Aug 08, 2023
HannerLab Qubit Protocol
This protocol is a draft, published without a DOI.
- klindsay1
- 1University of Guelph
Protocol Citation: klindsay 2023. HannerLab Qubit Protocol. protocols.io https://protocols.io/view/hannerlab-qubit-protocol-cyc8xszw
License: This is an open access protocol distributed under the terms of the Creative Commons Attribution License, which permits unrestricted use, distribution, and reproduction in any medium, provided the original author and source are credited
Protocol status: Working
We use this protocol and it's working
Created: August 08, 2023
Last Modified: August 08, 2023
Protocol Integer ID: 86144
Abstract
The Qubit can measure the concentration of DNA (in ng/µL).
• Qubit HS (High sensitivity) is used for samples with low traces (0.2-100ng) of DNA (ie. eDNA)
• Qubit BR (Broad range) is used for samples with higher traces of DNA (2-1000ng) (ie. Tissue)
•The Qubit uses specially-sized tubes for readings (see materials)
Tip: These tubes fit perfectly in an empty 1000ul tip box, or on the bottom of most tube racks.
Make sure to label your Qubit tubes so you know which sample they correspond to when taking the readings.
Materials
- Qubit tubes (cat#: Q32856, Fisher)
- Qubit HS (cat#: Q33230, Fisher) or BR Kit (cat#: Q33265, Fisher)
Prepare Qubit Buffer and Dye mix for the number of samples + 2 (for standards) + 1 extra.
• (# of samples + 3 volumes)
• Solution will be 199 parts buffer and 1 part dye (e.g., 199uL buffer for every 1uL dye)
e.g. for 10 samples the calculation would be (10 + 2 + 1)
So your buffer-dye mix will be:
199uL x 13 = 2587uL mixed with
1uL dye x 13 =13uL
For a total of 2600ul. Make sure to choose the appropriate tube volume (2ml, 5ml, 20ml) for your buffer-dye mix
Vortex buffer-dye mix, then aliquot 198uL buffer-dye mix into each Qubit® tube for each of your samples
Aliquot 190uL buffer-dye mix into each Qubit® tube for standard 1 & 2
Pipette 10uL of each standard into its designated Qubit® tube (Standard 1 & 2)
• The standards are stored in the black fridge near the back of the lab
• Mix solution with pipette
Pipette 2uL of each sample into its designated Qubit® tube
• For detection with low-yield DNA, mix 197ul buffer-dye with 3ul sample instead
• Mix solution by pipetting up and down up to 10 times.
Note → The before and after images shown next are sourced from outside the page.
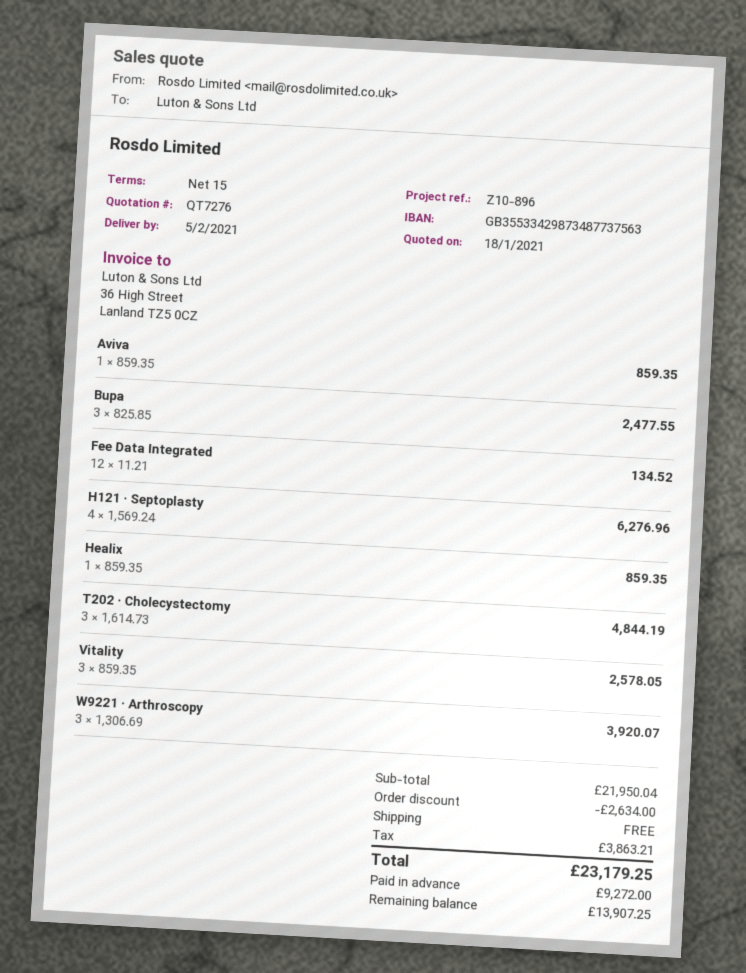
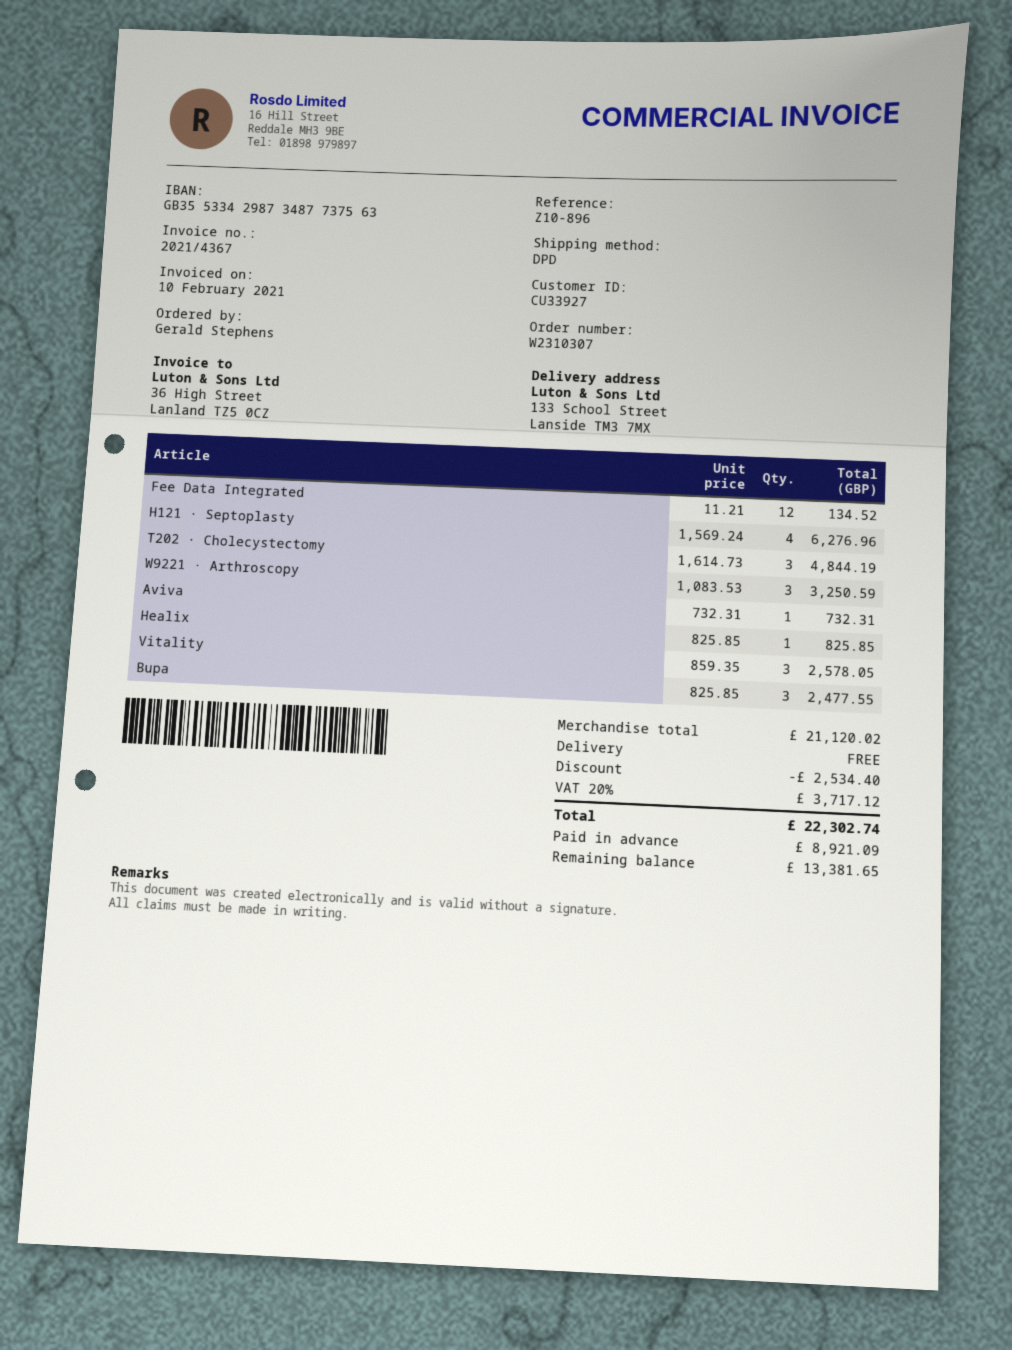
Aviva: 1 x 859.35 = 859.35 -> 1 x 732.31 = 732.31
Healix: 1 x 859.35 = 859.35 -> 1 x 825.85 = 825.85
W9221 · Arthroscopy: 3 x 1306.69 = 3920.07 -> 3 x 1083.53 = 3250.59
subtotal: 21950.04 -> 21120.02
discount: 2634.00 -> 2534.40
tax: 3863.21 -> 3717.12
total: 23179.25 -> 22302.74
deposit: 9272.00 -> 8921.09
balance: 13907.25 -> 13381.65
Turn on the Qubit® and select "dsDNA High Sensitivity" or "brDNA Broad range", depending on which kit you used
Insert Standard 1, close the hatch, and Click "read standard"
Repeat for Standard 2
Select “2uL” when asked about sample volume (or 3ul if you used 3) as well as “ng/uL” for concentration units
Insert the first sample tube, close the hatch, and select “Read Sample”.
Record concentration
Sometimes by pressing the "read tube" button for too long, you may cancel the reading. Make sure the new reading is not identical to the last. If unsure, read the tube again.
Repeat for all samples
Re-measure all samples two more times and take an average of the three values for each sample. Wait 3-10 minutes between each reading.
NOTE: If you are getting an "out of range reading" (ie. too low) make sure to shake the tube downwards so that no liquid is trapped at the lid. Consider using a different kit if you are consistently getting out of range values (ie. too low means you should be using the HS kit, too high means you should be using the BR kit). It is normal for values to fluctuate slightly as time progresses as the dye as more time to interact with the DNA in the sample.